# THE PROBLEM:
Give back every line of the data exactly. Pictures are not part of the copy.

:::::

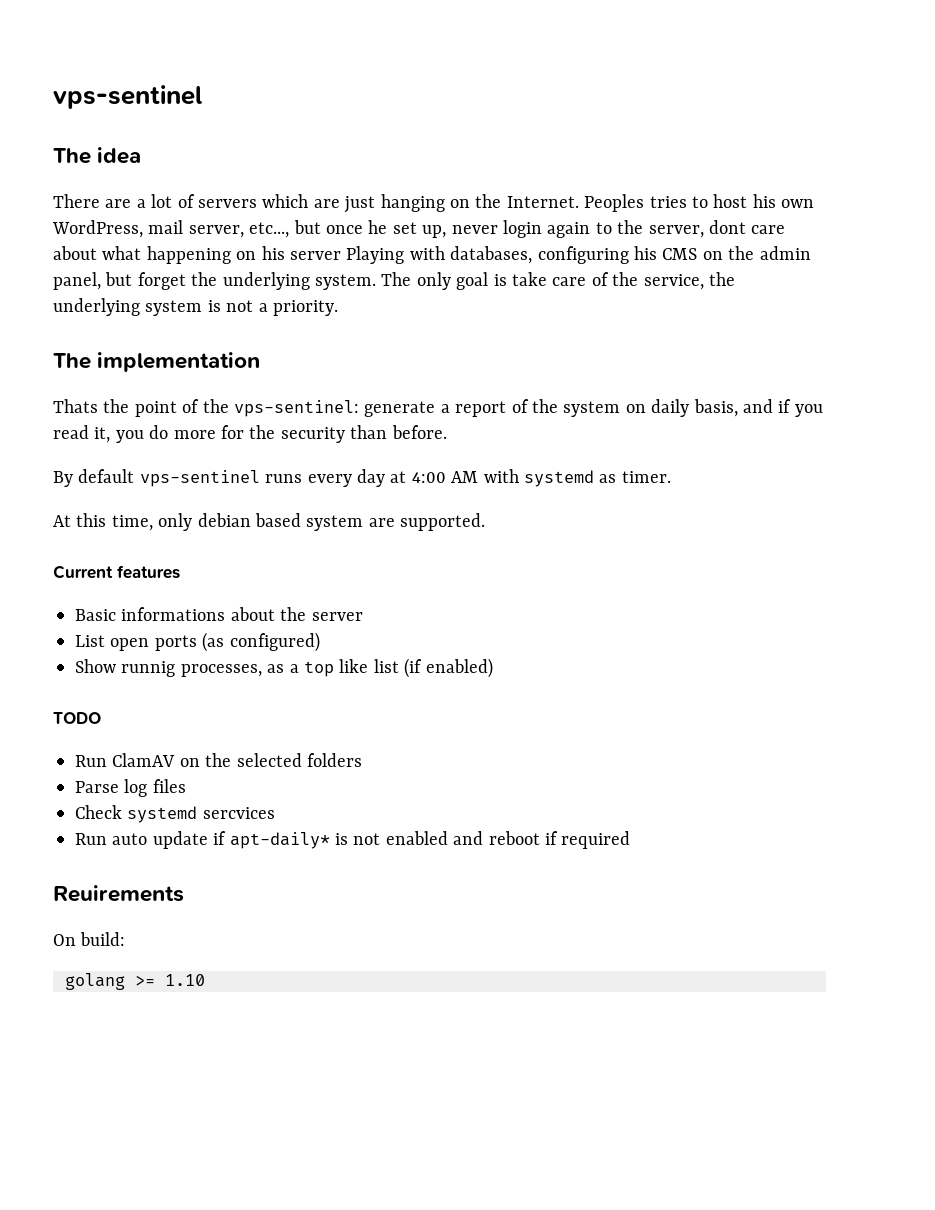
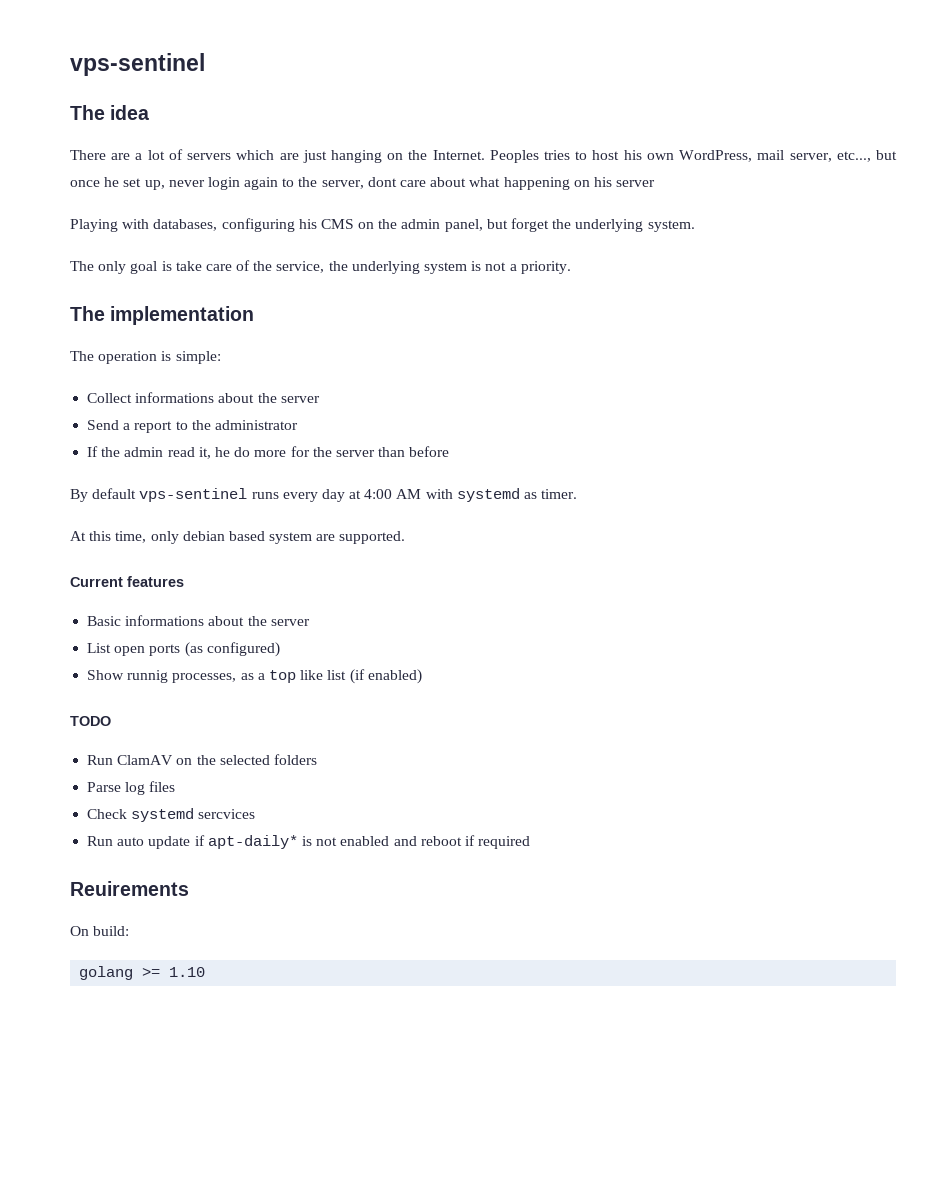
(341, 255) none -> (656, 183) //
(376, 282) none -> (695, 226) //
[53,399,823,417] Thats the point of the vps-sentinel: generate a report of the system on daily basis, and if you -> [70,351,221,364] [87,392,320,403] [87,420,298,433] [87,446,164,457] The operation is simple: // Collect informations about the server // Send a report to the administrator // If the admin
[115,430,144,443] you -> [214,447,230,457] he
[280,425,447,443] security than before. -> [335,446,450,457] server than before

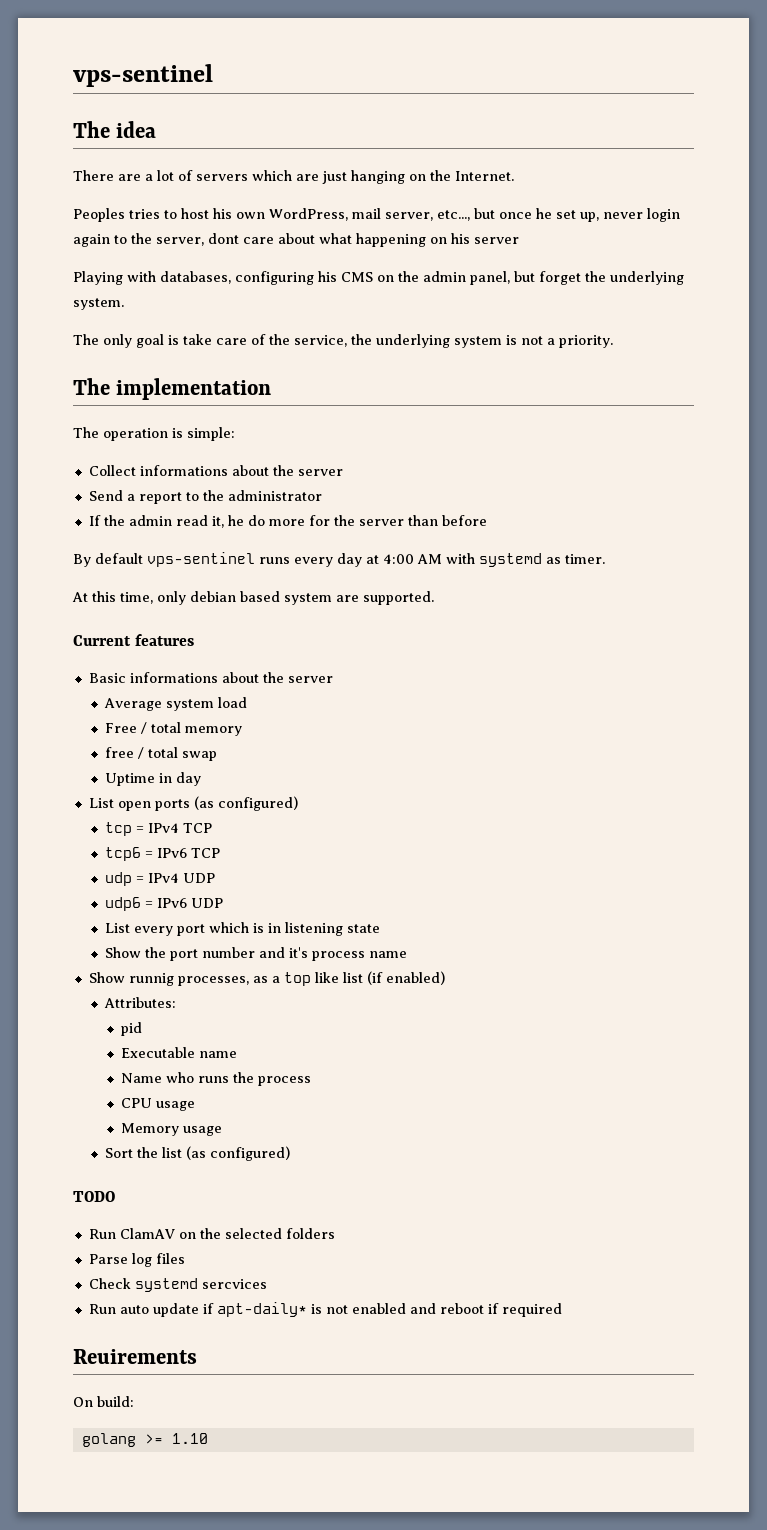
(485, 155) none -> (514, 176) //
(310, 622) none -> [104,697,248,711] [105,722,243,736] [105,747,218,761] [105,772,202,786] // Average system load // Free / total memory // free / total swap // Uptime in day
(280, 649) none -> [105,822,213,836] [105,847,221,861] [105,872,216,886] [105,897,224,911] [105,922,381,936] [105,947,408,961] // tcp = IPv4 TCP // tcp6 = IPv6 TCP // udp = IPv4 UDP // udp6 = IPv6 UDP // List every port which is in listening state // Show the port number and it's process name
(422, 676) none -> [104,997,177,1008] [121,1022,143,1036] [121,1047,238,1058] [121,1072,312,1086] [121,1098,196,1111] [121,1123,223,1136] [105,1146,291,1161] // Attributes: // pid // Executable name // Name who runs the process // CPU usage // Memory usage // Sort the list (as configured)

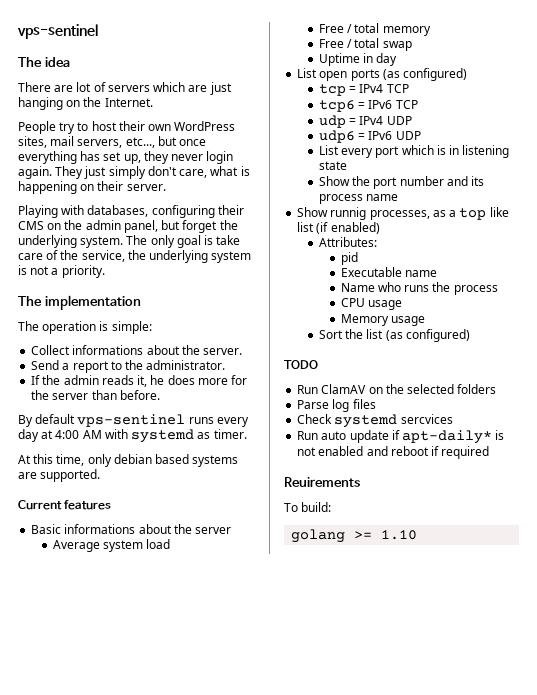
[145,174,153,181] a -> (74, 88) none
[73,208,433,222] Peoples tries to host his own WordPress, mail server, -> [18,121,236,134] [18,136,123,148] People try to host their own WordPress sites, mail servers,
[536,208,552,219] he -> [18,151,101,164] everything has
(599, 217) none -> [143,151,169,164] they
[73,233,519,247] again to the server, dont care about what happening on his server -> [18,166,250,179] [18,181,166,194] again. They just simply don't care, what is happening on their server.
[318,271,337,282] his -> [217,205,244,215] their
(124, 304) // -> (124, 242) none
[297,469,343,476] server -> [203,348,243,355] server.
[227,490,322,501] administrator -> [146,360,226,370] administrator.
[175,515,208,526] read -> [101,375,134,385] reads
[247,515,265,526] do -> [167,375,195,385] does
[441,515,487,526] before -> [119,390,160,400] before.
[284,593,332,605] system -> [192,455,239,467] systems
[105,747,135,758] free -> [318,39,344,48] Free
[289,947,309,958] it's -> [471,176,485,186] its
[73,1397,93,1407] On -> [284,503,298,512] To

:::::

# ANSWER TO THE PROBLEM:
(341, 255) none -> (656, 183) //
(376, 282) none -> (695, 226) //
[53,399,823,417] Thats the point of the vps-sentinel: generate a report of the system on daily basis, and if you -> [70,351,221,364] [87,392,320,403] [87,420,298,433] [87,446,164,457] The operation is simple: // Collect informations about the server // Send a report to the administrator // If the admin
[115,430,144,443] you -> [214,447,230,457] he
[280,425,447,443] security than before. -> [335,446,450,457] server than before

(485, 155) none -> (514, 176) //
(310, 622) none -> [104,697,248,711] [105,722,243,736] [105,747,218,761] [105,772,202,786] // Average system load // Free / total memory // free / total swap // Uptime in day
(280, 649) none -> [105,822,213,836] [105,847,221,861] [105,872,216,886] [105,897,224,911] [105,922,381,936] [105,947,408,961] // tcp = IPv4 TCP // tcp6 = IPv6 TCP // udp = IPv4 UDP // udp6 = IPv6 UDP // List every port which is in listening state // Show the port number and it's process name
(422, 676) none -> [104,997,177,1008] [121,1022,143,1036] [121,1047,238,1058] [121,1072,312,1086] [121,1098,196,1111] [121,1123,223,1136] [105,1146,291,1161] // Attributes: // pid // Executable name // Name who runs the process // CPU usage // Memory usage // Sort the list (as configured)

[145,174,153,181] a -> (74, 88) none
[73,208,433,222] Peoples tries to host his own WordPress, mail server, -> [18,121,236,134] [18,136,123,148] People try to host their own WordPress sites, mail servers,
[536,208,552,219] he -> [18,151,101,164] everything has
(599, 217) none -> [143,151,169,164] they
[73,233,519,247] again to the server, dont care about what happening on his server -> [18,166,250,179] [18,181,166,194] again. They just simply don't care, what is happening on their server.
[318,271,337,282] his -> [217,205,244,215] their
(124, 304) // -> (124, 242) none
[297,469,343,476] server -> [203,348,243,355] server.
[227,490,322,501] administrator -> [146,360,226,370] administrator.
[175,515,208,526] read -> [101,375,134,385] reads
[247,515,265,526] do -> [167,375,195,385] does
[441,515,487,526] before -> [119,390,160,400] before.
[284,593,332,605] system -> [192,455,239,467] systems
[105,747,135,758] free -> [318,39,344,48] Free
[289,947,309,958] it's -> [471,176,485,186] its
[73,1397,93,1407] On -> [284,503,298,512] To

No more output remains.